Since William Rogers began his career in restaurants just 12 years ago, he has managed to find many opportunities to cook on new turf.
The 30-year-old executive chef of Good Tidings, the university’s catering service, has jumped at the chance to fish off the coast of Maine and cook inside Oriole Park at Camden Yards. And while he meant to settle down when he took a job on this campus in August, it was just a matter of months before he sought out another kitchen – this time on a fairway.
From April 1 to 9, Rogers joined nine other chefs at Augusta National Golf Club in Georgia to cook for professional golfers and spectators at the Masters Tournament.

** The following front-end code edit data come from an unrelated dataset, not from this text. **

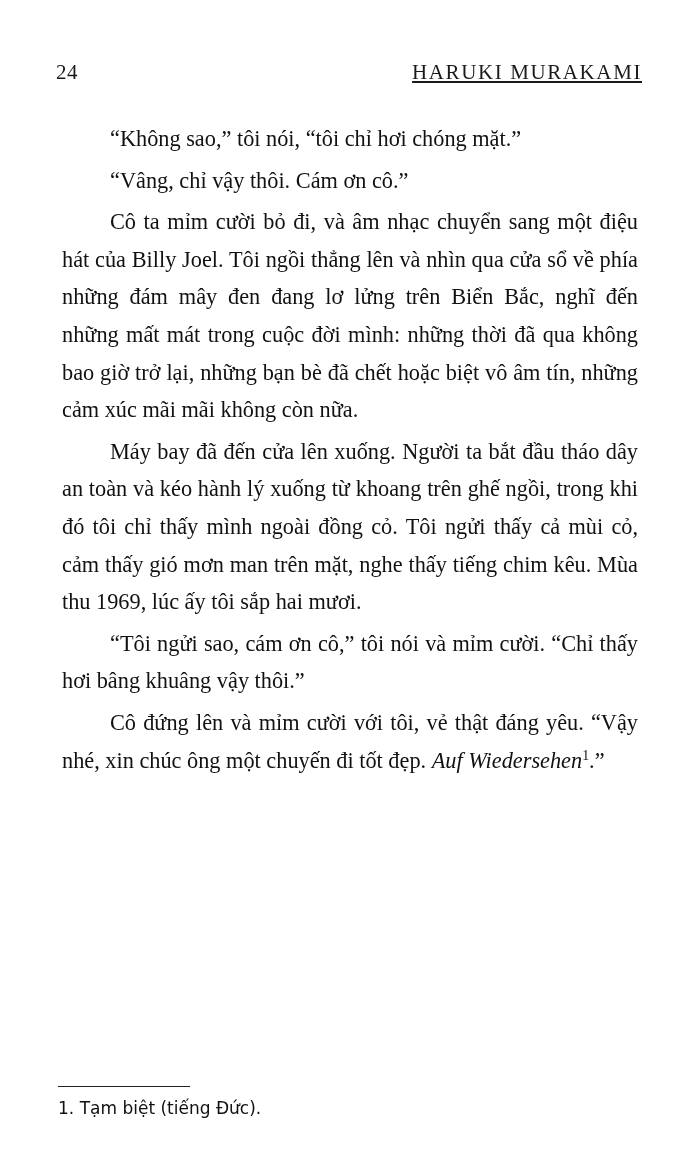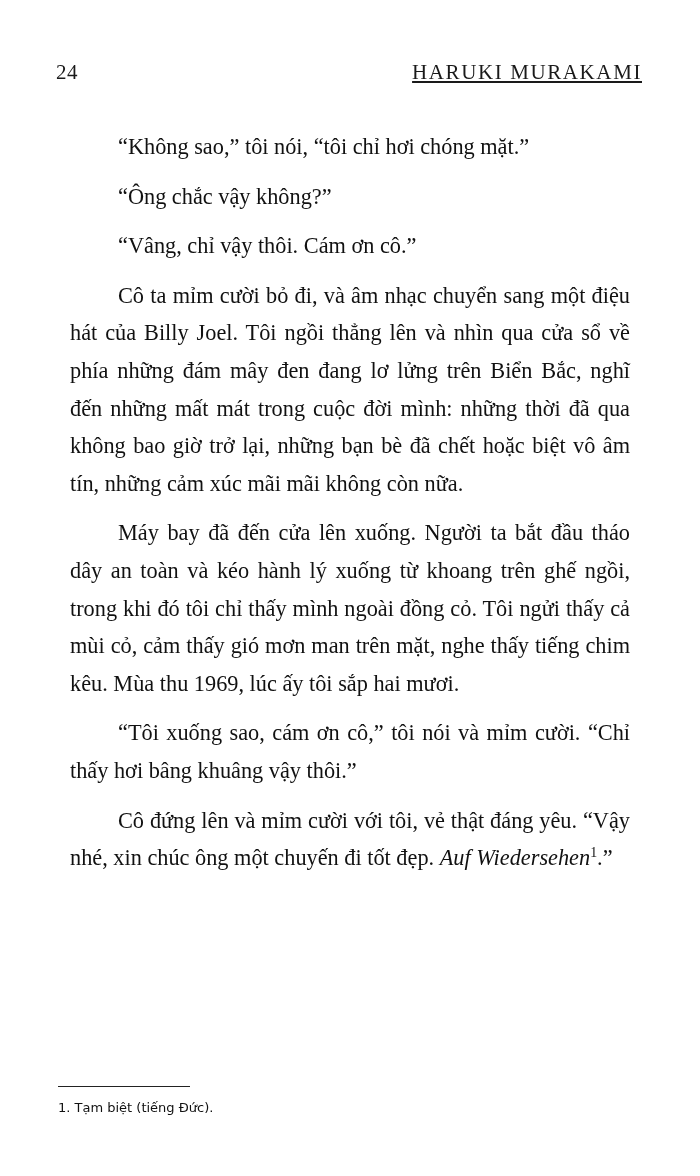"“Không sao,” tôi nói, “tôi" .body-text p { margin: 12px -> 4px }
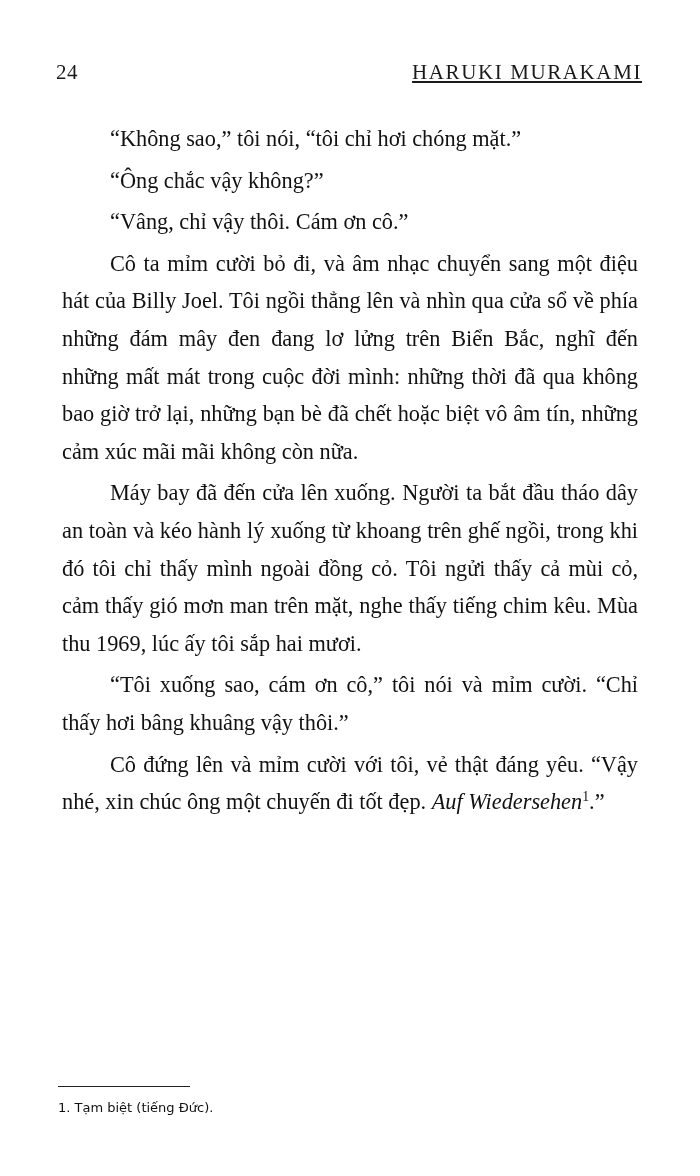"“Ông chắc vậy không?”" p.dialogue { html: <p>“Ông chắc vậy không?”</p> -> none }
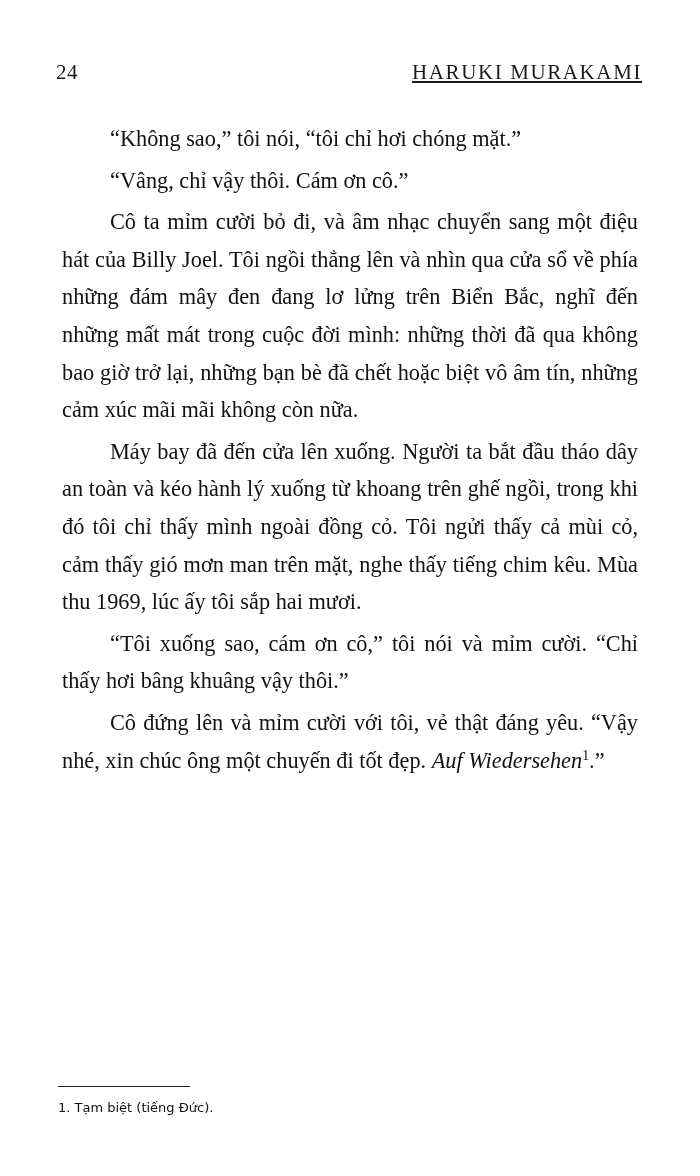"“Tôi xuống sao, cám ơn" p.dialogue { text: xuống -> ngửi }
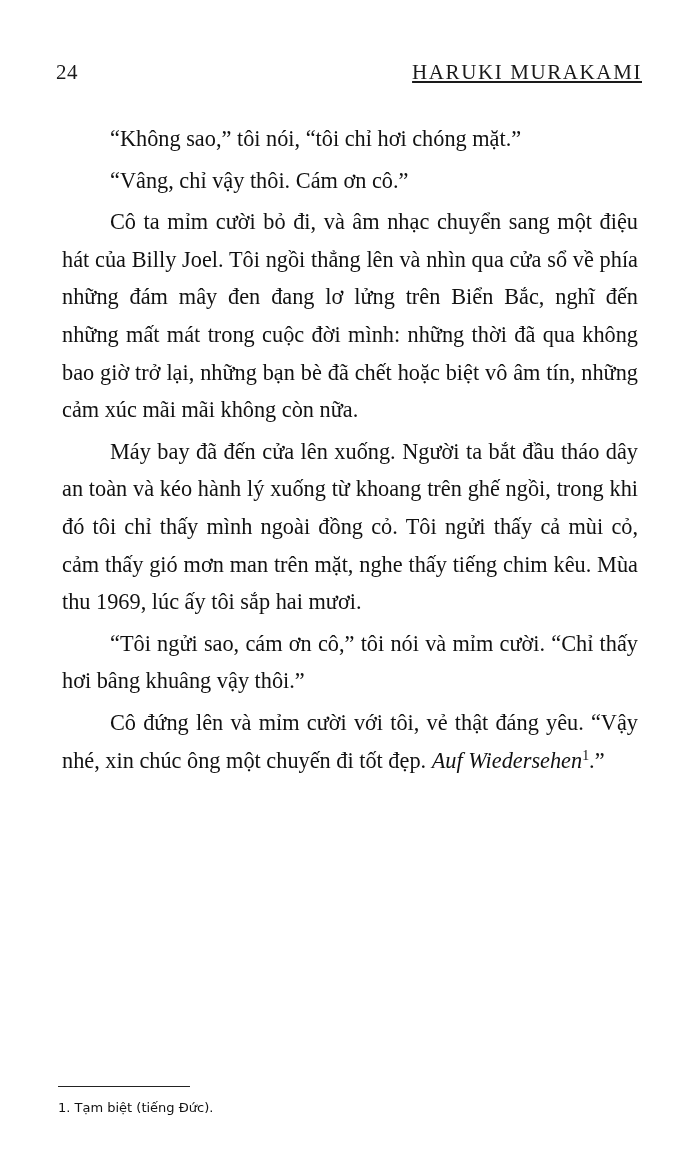"1. Tạm biệt (tiếng Đức)." .footnote { font-size: 13px -> 17px }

University officials and colleagues said having Rogers represent the university was an honor.
“It’s a point of pride for us,” said Dining Services spokesman Bart Hipple. “It reminds us of the quality of chefs we have working here.”
Rogers said cooking at the Masters was especially exciting because he follows professional golf.
“I like to play [golf] as often as I can but I haven’t played in a little while,” he said. “I like to practice; I like to go to the range.”
Today, Rogers oversees the Good Tidings kitchen, manages food quality and writes menus. In some ways, it is a relaxing job for a former restaurant chef, he said, which was one of the draws.
“Hotels are very tough and intense, and I liked it a lot, but it’s hard to have both,” Rogers said. “It’s hard to have a life and have a quality of food.”
His connection to food began much earlier than his employment with a Ritz-Carlton hotel in Georgia, Florida and Virginia. He began helping his mother in the kitchen when he was 3 years old and at 18, took a job as a server at Mancini’s, an Italian restaurant on Fenwick Island on the Delaware coast. While carrying menus and delivering dishes, he admired the head chef for his technique and for making everything from scratch.
From there he worked in the kitchen at Camden Yards, and then finally studied at the Culinary Institute of America in Hyde Park, N.Y.
“For a guy that’s 30 years old, he’s done a lot,” said catering administrator Abbott Albright.
In one of his more unconventional experiences, Rogers said, he got to see food at its freshest: With a 2008 James Beard Foundation scholarship, he took eight days off to travel to Maine and work on a major seafood distributors’ fishing boat.
“It was really cool – we had one day where I got to break down a whole tuna,” Rogers said. “I think it was a 400-pound tuna.”
Albright said Rogers always keeps his composure and pays painstaking attention to his work.
“He approaches everything in a calm and personable level, in a profession where people have a reputation for being cantankerous and rude,” Albright said.
Resident Life Assistant Director for Housing Partnerships Dennis Passarella-George said he noticed Rogers is especially positive when they worked together to serve lunch to more than 400 guests at this year’s Student Affairs Conference.
“He was great to work with, creative, very open to feedback and the food was amazing,” Passarella-George said.
One of Rogers’ clients, mechanical engineering coordinator Joanyuan Lee, said that at the last minute, she needed to make a change in her order. Rogers personally stepped in to get the revised order to many of her 80 guests.
“The chef really helped me at that point,” Lee said. “I was quite impressed.”
Rogers said looking back over his time at the Masters, he was glad to have a chance to help the university from off the campus as well.
“I worked very hard with them, and they were happy with me, so to have the name of the university there,” he said. “It was good for me, and it was good for us.”